> Problem description: When you reach the line that contains "- Powered by Katya ®" in the data below, start reproducing lines exactly, and stop after the line that contains "2021-2024 Katya, Inc".

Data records

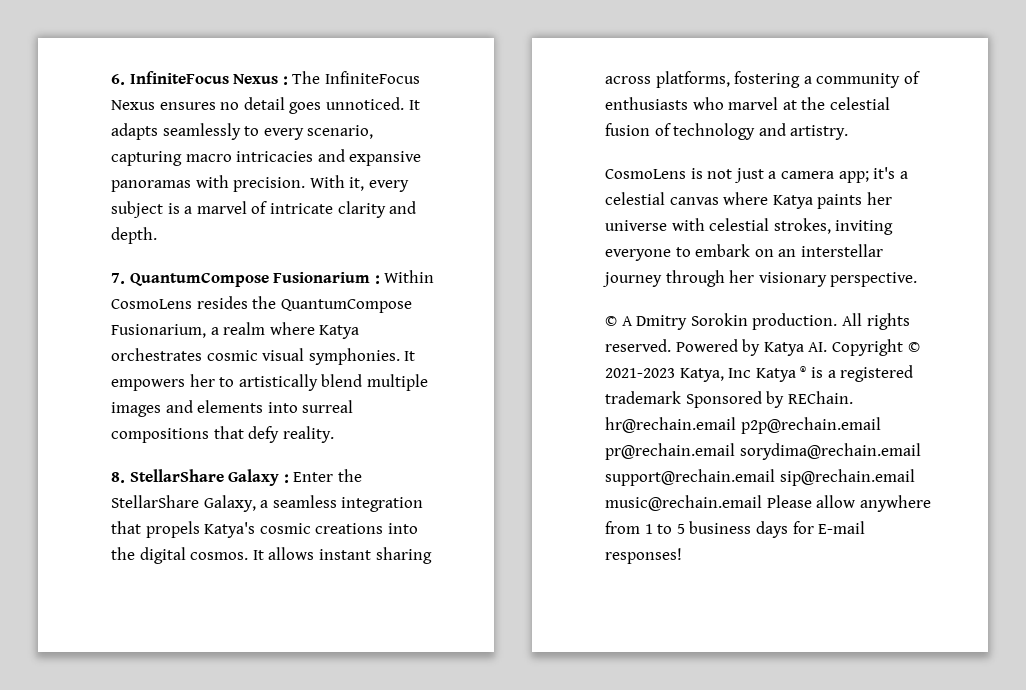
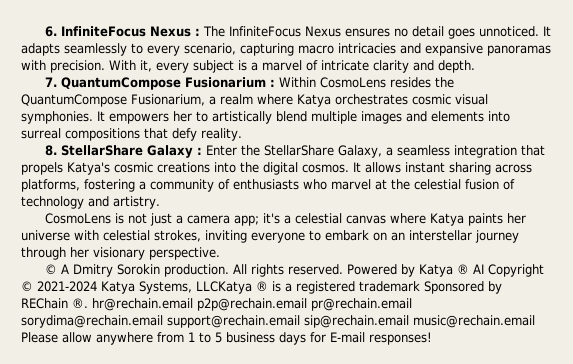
- Powered by Katya AI. Copyright © 2021-2023 Katya, Inc Katya ® is a registered trademark Sponsored by REChain. hr@rechain.email p2p@rechain.email pr@rechain.email sorydima@rechain.email support@rechain.email sip@rechain.email music@rechain.email Please allow anywhere from 1 to 5 business days for E-mail responses!
+ Powered by Katya ® AI Copyright © 2021-2024 Katya Systems, LLCKatya ® is a registered trademark Sponsored by REChain ®. hr@rechain.email p2p@rechain.email pr@rechain.email sorydima@rechain.email support@rechain.email sip@rechain.email music@rechain.email Please allow anywhere from 1 to 5 business days for E-mail responses!

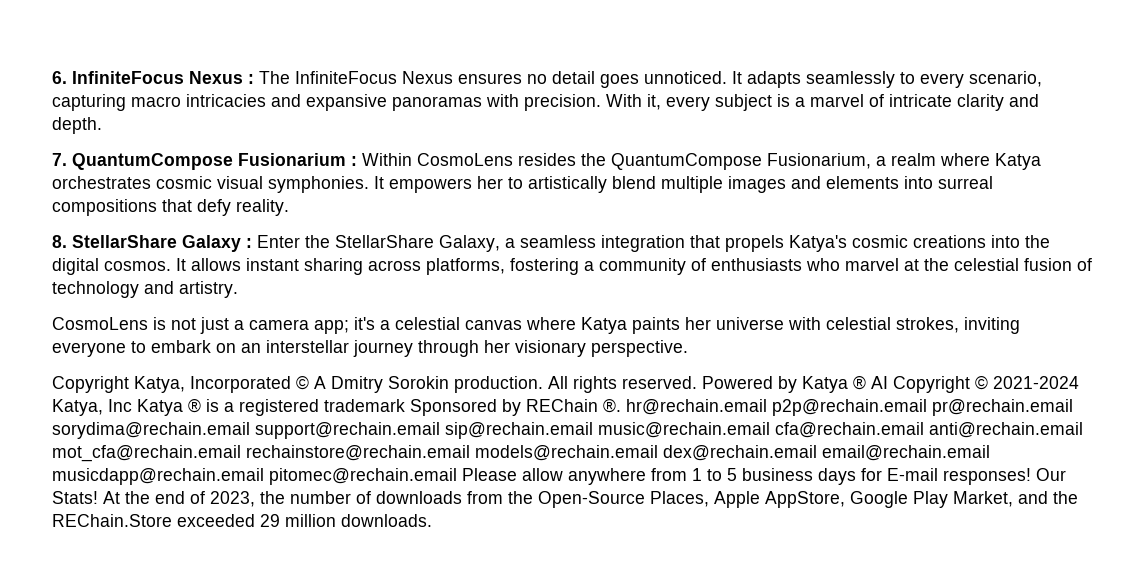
- © A Dmitry Sorokin production.
+ Copyright Katya, Incorporated © A Dmitry Sorokin production.
- Powered by Katya ® AI Copyright © 2021-2024 Katya Systems, LLCKatya ® is a registered trademark Sponsored by REChain ®. hr@rechain.email p2p@rechain.email pr@rechain.email sorydima@rechain.email support@rechain.email sip@rechain.email music@rechain.email Please allow anywhere from 1 to 5 business days for E-mail responses!
+ Powered by Katya ® AI Copyright © 2021-2024 Katya, Inc Katya ® is a registered trademark Sponsored by REChain ®. hr@rechain.email p2p@rechain.email pr@rechain.email sorydima@rechain.email support@rechain.email sip@rechain.email music@rechain.email cfa@rechain.email anti@rechain.email mot_cfa@rechain.email rechainstore@rechain.email models@rechain.email dex@rechain.email email@rechain.email musicdapp@rechain.email pitomec@rechain.email Please allow anywhere from 1 to 5 business days for E-mail responses!
+ Our Stats! At the end of 2023, the number of downloads from the Open-Source Places, Apple AppStore, Google Play Market, and the REChain.Store exceeded 29 million downloads.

> Expected output:
- Powered by Katya ® AI Copyright © 2021-2024 Katya Systems, LLCKatya ® is a registered trademark Sponsored by REChain ®. hr@rechain.email p2p@rechain.email pr@rechain.email sorydima@rechain.email support@rechain.email sip@rechain.email music@rechain.email Please allow anywhere from 1 to 5 business days for E-mail responses!
+ Powered by Katya ® AI Copyright © 2021-2024 Katya, Inc Katya ® is a registered trademark Sponsored by REChain ®. hr@rechain.email p2p@rechain.email pr@rechain.email sorydima@rechain.email support@rechain.email sip@rechain.email music@rechain.email cfa@rechain.email anti@rechain.email mot_cfa@rechain.email rechainstore@rechain.email models@rechain.email dex@rechain.email email@rechain.email musicdapp@rechain.email pitomec@rechain.email Please allow anywhere from 1 to 5 business days for E-mail responses!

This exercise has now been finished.